Au XIIIe siècle, Staggia fut attribuée au territoire de Poggio Bonizio : l’essor économique et politique de l’établissement voisin et l’effet de la circulation des biens et des personnes sur la Via Francigena créèrent les conditions propices au développement du centre. Il s’ensuivit l’expansion du peuplement et l’agrandissement du bourg.
Après des vicissitudes liées aux luttes entre Sienne et Florence pour le contrôle du territoire de la Val d’Elsa, en 1361 Staggia fut cédée par les Franzesi à Florence, devenant finalement un centre périphérique du domaine de la ville. Le château fut restauré avec l’édification de murailles d’environ 7 mètres de haut autour du bourg, le caractérisant comme base stratégique pour d’éventuelles incursions contre Sienne.
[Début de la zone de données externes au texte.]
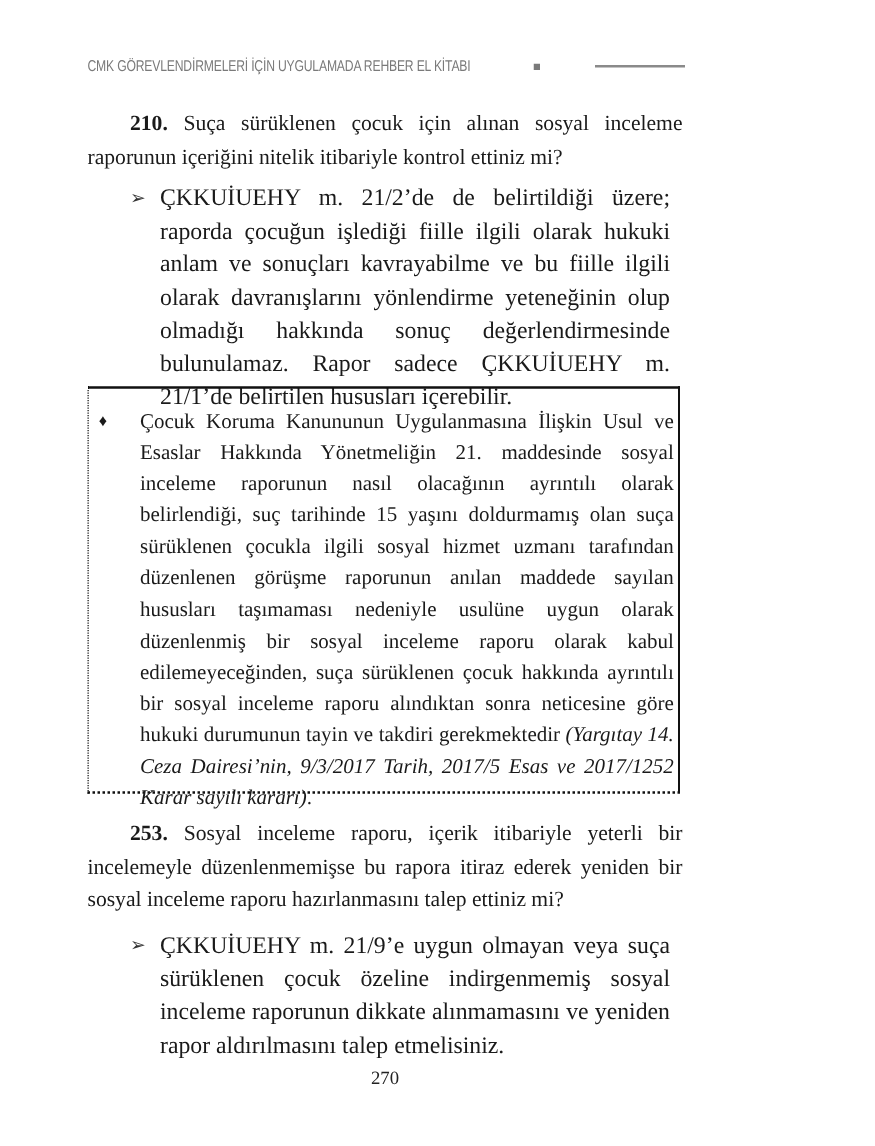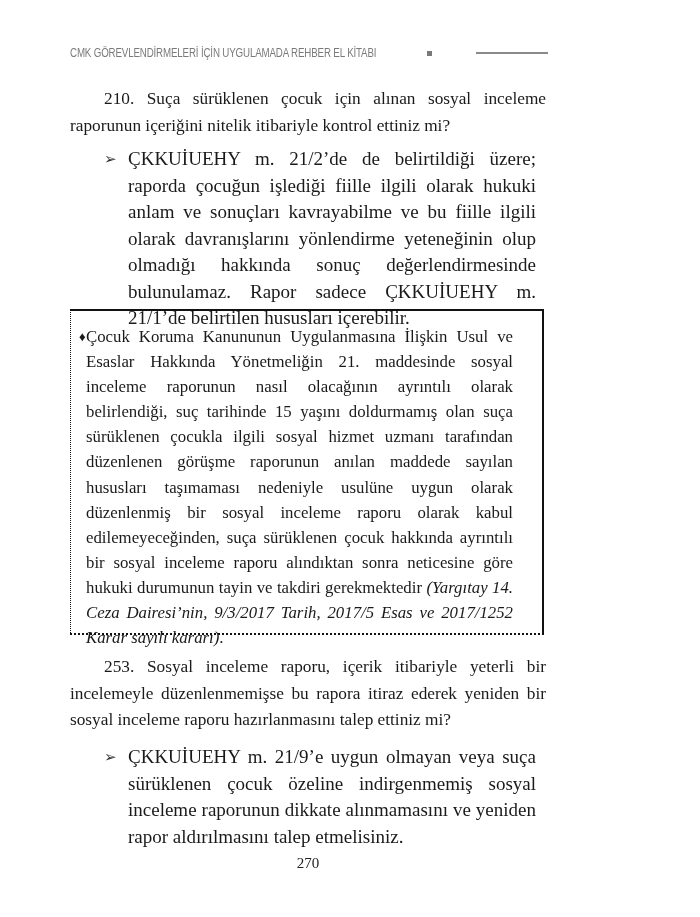--- a/index.html
+++ b/index.html
@@ -53,21 +53,21 @@
     .para {
       position: absolute;
       left: 70px;
       width: 476px;
       font-size: 17.3px;
       line-height: 26.5px;
       text-align: justify;
       margin: 0;
     }
     .para .num {
-      font-weight: normal;
+      font-weight: bold;
     }
     .q210 { top: 86px; text-indent: 34px; }
     .q211 { top: 654px; text-indent: 34px; }
 
     .bullet {
       position: absolute;
       left: 104px;
       width: 442px;
       display: flex;
     }
@@ -103,21 +103,21 @@
     }
     .note-diamond {
       position: absolute;
       left: 8px;
       top: 13px;
       font-size: 13px;
       line-height: 26px;
     }
     .note-text {
       position: absolute;
-      left: 15px;
+      left: 41px;
       top: 13px;
       width: 427px;
       font-size: 16.8px;
       line-height: 25.1px;
       text-align: justify;
     }
     .note-text .cite {
       font-style: italic;
     }
 

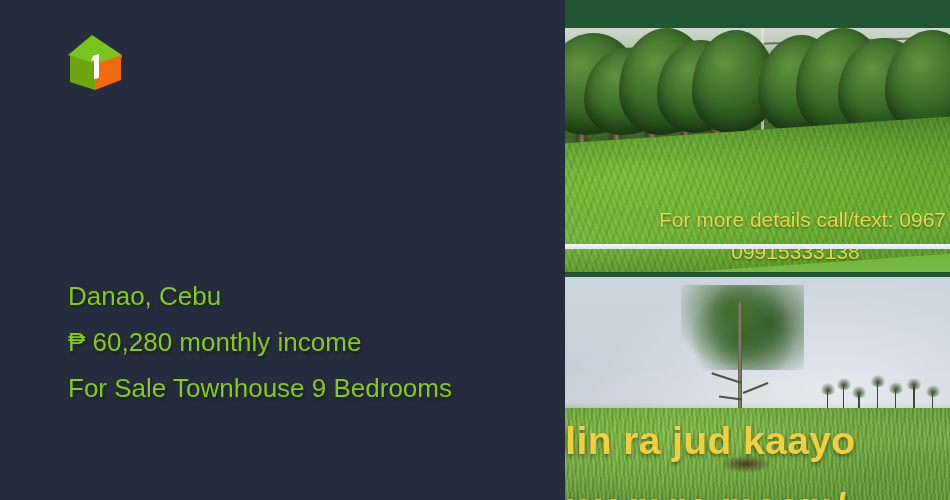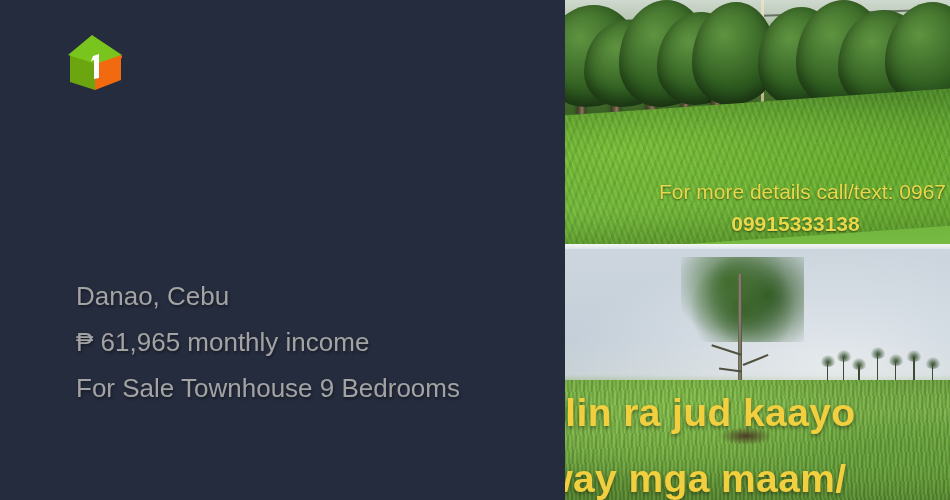--- a/index.html
+++ b/index.html
@@ -39,37 +39,36 @@
     text-shadow:1px 2px 3px rgba(0,0,0,0.45);
   }
 
   .meta {
     position:absolute; left:68px; top:273px;
     width:490px;
   }
   .meta-line {
     font-size:26px;
     line-height:46px;
-    color:#a3a3a3;
+    color:#84cc16;
     font-weight:400;
     white-space:nowrap;
     text-shadow:1px 2px 3px rgba(0,0,0,0.40);
-    margin-left:8px;
   }
 
   
   .right {
     width:385px; height:500px;
     flex:0 0 385px;
     position:relative;
     overflow:hidden;
     background:#253;
   }
 
-  .photo { position:absolute; left:0; width:385px; overflow:hidden; }
+  .photo { position:absolute; left:0; width:385px; overflow:hidden;margin-top:28px; }
   .photo-top { top:0; height:244px; }
   .divider {
     position:absolute; left:0; top:244px; width:385px; height:5px;
     background:linear-gradient(#f4f6f6,#dfe6ea);
     z-index:6;
   }
   .photo-bottom { top:249px; height:251px; }
 
   
   .scene-top { position:absolute; inset:0; background:
@@ -149,21 +148,21 @@
     z-index:5;
     text-align:center;
     color:#e8d84a;
     font-size:21px;
     line-height:32px;
     font-weight:400;
     text-shadow:0 1px 2px rgba(0,0,0,.5);
     white-space:nowrap;
   }
   .caption-top .l1 { padding-left:90px; }
-  .caption-top .l2 { padding-left:76px;font-weight:bold; }
+  .caption-top .l2 { padding-left:76px; }
 
   
   .scene-bot { position:absolute; inset:0; background:
       linear-gradient(#cdd6de 0%, #c4cfd9 36%, #c9d2d6 50%, #8fae6a 56%, #6fa243 64%, #7cb249 78%, #5f9434 100%); }
   .sky-haze {
     position:absolute; left:0; top:0; width:100%; height:56%;
     background:radial-gradient(ellipse at 70% 80%, rgba(255,255,255,.55), rgba(0,0,0,0) 70%);
   }
   .lone-tree-trunk {
     position:absolute; left:45%; top:10%; width:0.9%; height:44%;
@@ -247,21 +246,21 @@
 
         <polygon points="27,22 33,20 33,44 28,45 28,26 25,27" fill="#ffffff"></polygon>
       </svg>
     </div>
 
     <h1 class="title">
     </h1>
 
     <div class="meta">
       <div class="meta-line">Danao, Cebu</div>
-      <div class="meta-line">₱ 61,965 monthly income</div>
+      <div class="meta-line">₱ 60,280 monthly income</div>
       <div class="meta-line">For Sale Townhouse 9 Bedrooms</div>
     </div>
   </div>
 
   <div class="right">
 
     <div class="photo photo-top">
       <div class="scene-top">
         <div class="wire"></div>
         <div class="pole"></div>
La forteresse présente aujourd’hui un plan subrectangulaire divisé en deux parties par un mur intérieur ; l’enceinte compte deux bastions circulaires situés au Nord-Ouest et au Sud, ainsi qu’une tour carrée du côté Nord-Est. Une quatrième tour, placée en travers du mur intérieur, est identifiée comme le Donjon. Les murailles actuellement visibles, avec un circuit en polygone irrégulier, datent de l’intervention florentine de 1431. Il ne subsiste en revanche aucune trace de la fortification siennoise de 1273, ni de celle que les Florentins ont construite un siècle plus tard. L’enceinte qui enferme un espace d’environ 300 m s’est conservée presque entièrement, excepté le court segment correspondant à la disparue Porta Romana. Les murailles étaient ponctuées de nombreuses tours : onze d’entre elles sont actuellement visibles.